> [WHAT IS BEING ASKED]: The data is to be repeated exactly, with the images removed.

(Stored entries)
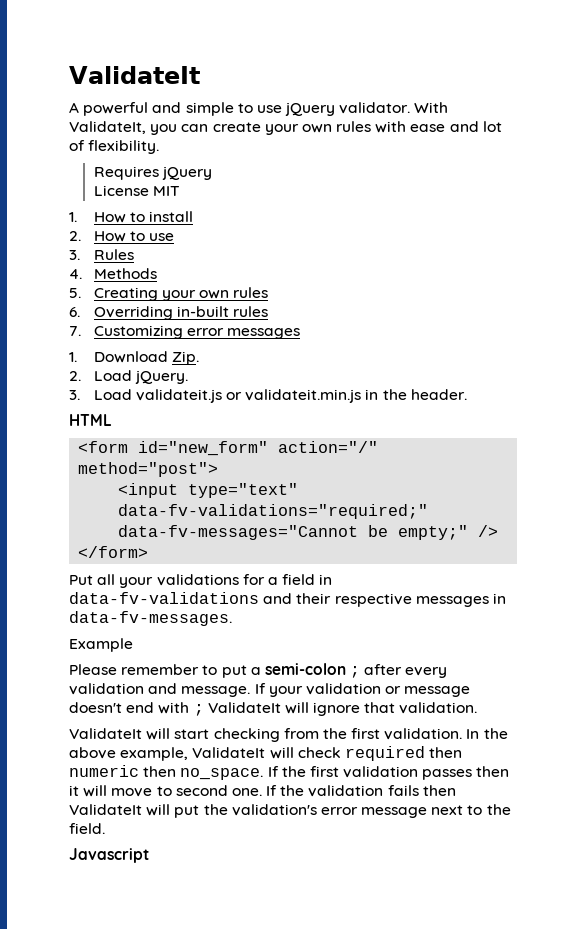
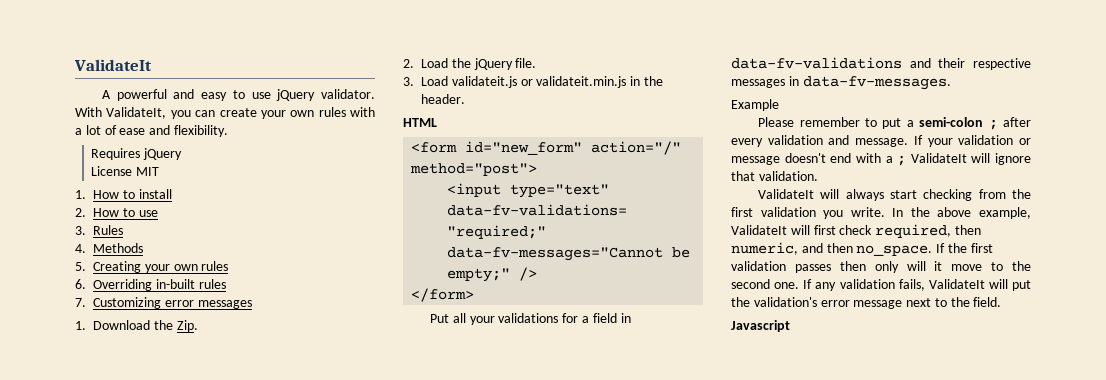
[185,102,234,116] simple -> [201,92,228,101] easy
[410,121,502,132] [69,140,85,151] ease and lot of -> [75,125,171,135] a lot of ease and
(168, 357) none -> [153,320,173,330] the
[134,370,188,384] jQuery. -> [451,58,537,70] the jQuery file.
(190, 708) none -> [885,156,893,163] a
(171, 734) none -> [845,189,884,201] always
[384,728,463,740] validation. -> [760,207,885,219] validation you write.
[297,746,463,761] [69,765,139,777] check required then numeric -> [813,224,981,238] [731,242,823,255] first check required, then numeric, and
[69,785,108,797] it will -> [874,261,943,273] only will it
(172, 791) none -> [1012,261,1031,271] the
[280,785,456,797] the validation fails then -> [815,279,925,291] any validation fails,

> [ANSWER AREA]:
[185,102,234,116] simple -> [201,92,228,101] easy
[410,121,502,132] [69,140,85,151] ease and lot of -> [75,125,171,135] a lot of ease and
(168, 357) none -> [153,320,173,330] the
[134,370,188,384] jQuery. -> [451,58,537,70] the jQuery file.
(190, 708) none -> [885,156,893,163] a
(171, 734) none -> [845,189,884,201] always
[384,728,463,740] validation. -> [760,207,885,219] validation you write.
[297,746,463,761] [69,765,139,777] check required then numeric -> [813,224,981,238] [731,242,823,255] first check required, then numeric, and
[69,785,108,797] it will -> [874,261,943,273] only will it
(172, 791) none -> [1012,261,1031,271] the
[280,785,456,797] the validation fails then -> [815,279,925,291] any validation fails,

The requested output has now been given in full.